Post by DreamTheater » Wed Jan 22, 2020 3:47 am

This might not be the best way, but should do what you're after:

Code: Select all

//Variable to remove extra lines from
Let>TEST=Paragraph1%CRLF%%CRLF%%CRLF%%CRLF%Paragraph2%CRLF%Paragraph3.

//Separate using CRLF
Separate>TEST,%CRLF%,TEST_ARR

//Result will be the new variable without extra breaks - concat the first break
Let>Result=TEST_ARR_1
ConCat>Result,%CRLF%

//Loop to go through the array and concat everything together without extra breaks (x=1 instead of 0 as we've already set the first row)
Let>x=1
Repeat>x
    //increase the loop
    Add>x,1
    
    //If the current array value is blank (%CRLF%) then no action, don't concat this row
    If>TEST_ARR_%x%={""}
        Goto>Endx
    ELSE
        //If there is some sort of value, then concat that row and add a break afterwards
        ConCat>Result,TEST_ARR_%x%
        ConCat>Result,%CRLF%
    EndIf>

    Label>Endx
Until>x=Test_ARR_COUNT

//Check that it worked
MDL>Result

hagchr
Automation Wizard
Posts: 327
Joined: Mon Jul 05, 2010 7:53 am
Location: Stockholm, Sweden

Re: Remove blank lines when there are more than one of them

Post by hagchr » Wed Jan 22, 2020 9:48 am

Hi, just an example how to solve it using Regex>

You treat the text as one line and look for two or more consecutive end-of-line-characters (\R in regex language). If found replace with just two of them - %CRLF%.

Code: Select all

LabelToVar>Text,strText

Let>tmp0=(?s)(\R){2,}
RegEx>tmp0,strText,0,m,nm,1,%CRLF%%CRLF%,strRes

MDL>strText
MDL>strRes

/*
Text:
Paragraph 1


Paragraph 2
Paragraph 3




Paragraph4

Paragraph5

Paragraph6
*/

ari
Junior Coder
Posts: 23
Joined: Tue Jul 15, 2014 4:12 pm

Re: Remove blank lines when there are more than one of them

Post by ari » Thu Jan 23, 2020 4:59 am

Thanks, these did the trick. I have started learning Regex and was wondering which exact version that MS uses? The syntax seems to vary across different tutorials.

User avatar
Dorian (MJT support)
Automation Wizard
Posts: 1348
Joined: Sun Nov 03, 2002 3:19 am
Contact:

Re: Remove blank lines when there are more than one of them

Post by Dorian (MJT support) » Thu Jan 23, 2020 10:34 am

Hi Ari,

What Syntax does Regex use?
Macro Scheduler uses the PCRE syntax.
Yes, we have a Custom Scripting Service.

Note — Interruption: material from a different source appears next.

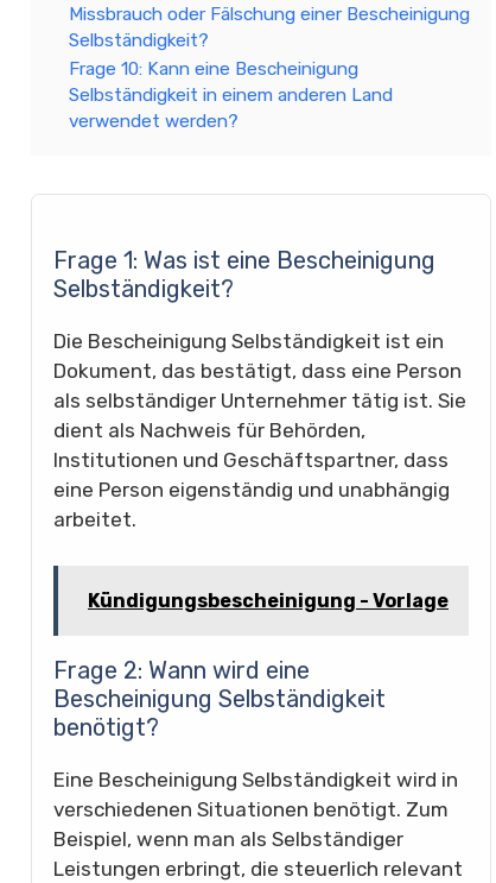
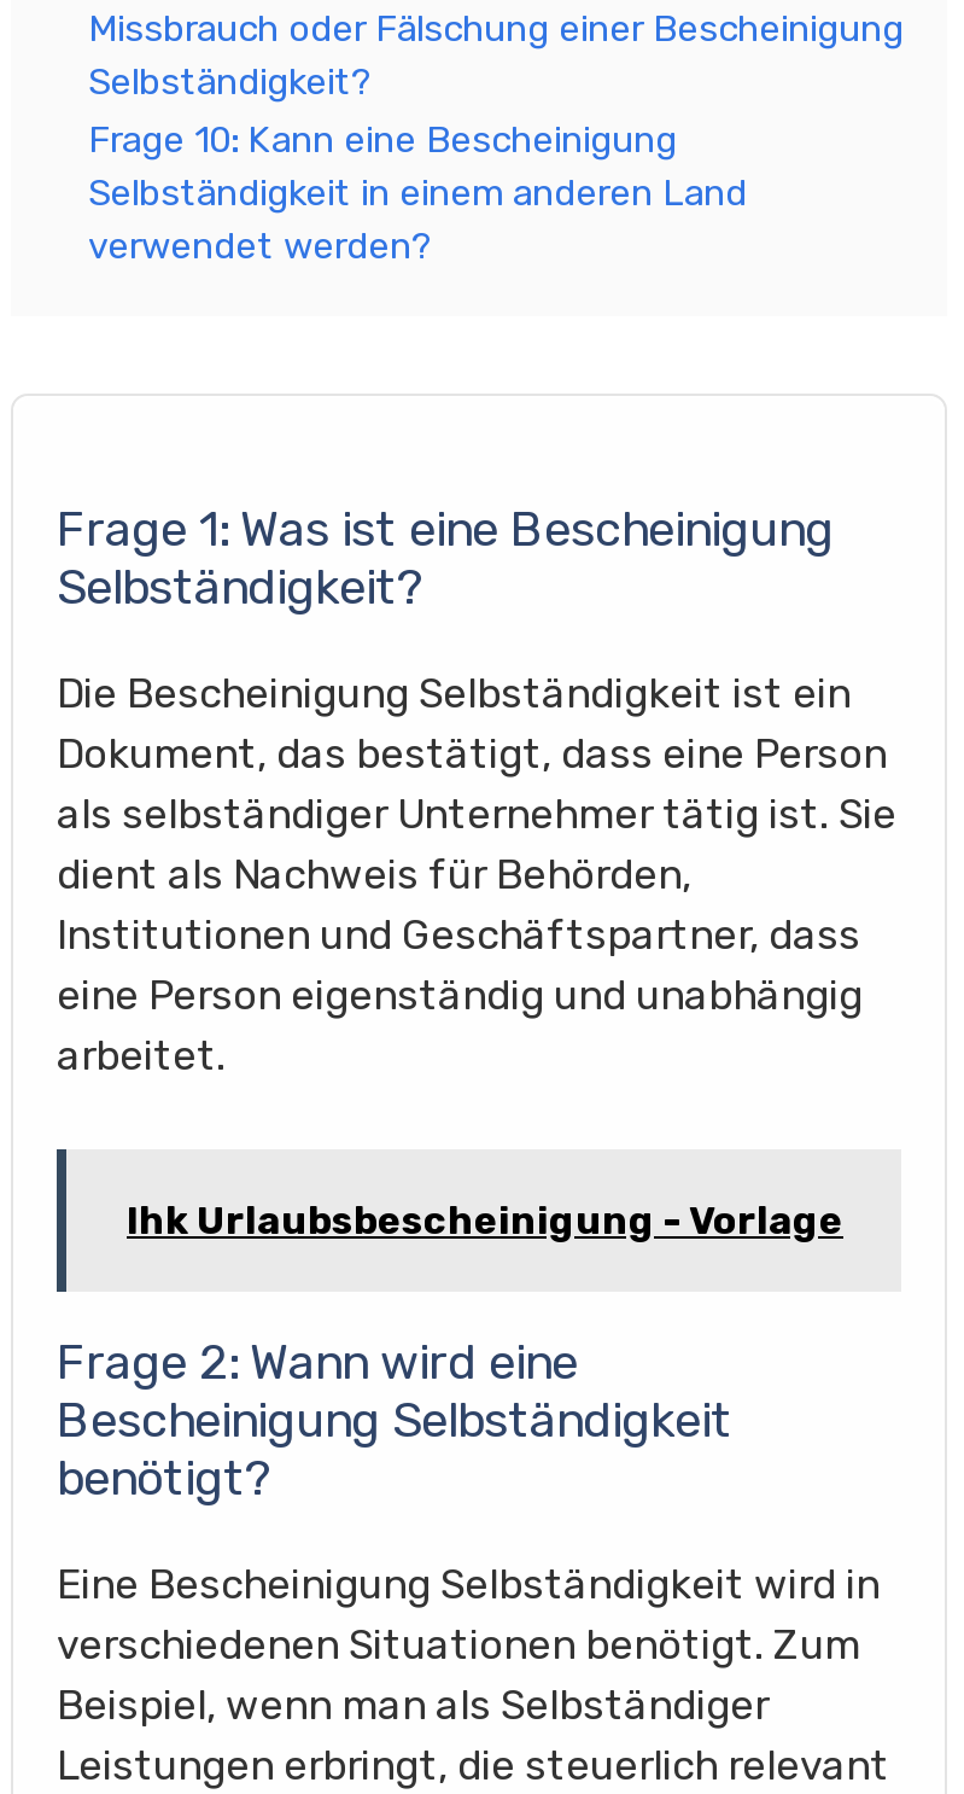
[88,589,449,611] Kündigungsbescheinigung - Vorlage -> [127,1196,843,1242] Ihk Urlaubsbescheinigung - Vorlage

Message me or go here

ari
Junior Coder
Posts: 23
Joined: Tue Jul 15, 2014 4:12 pm

Re: Remove blank lines when there are more than one of them

Post by ari » Fri Jan 24, 2020 4:16 am

One last semi-related question,
I am having some serious problems with simple regexes working in RegexBuddy and with various online regex checkers, yet they fail or give different results in MS.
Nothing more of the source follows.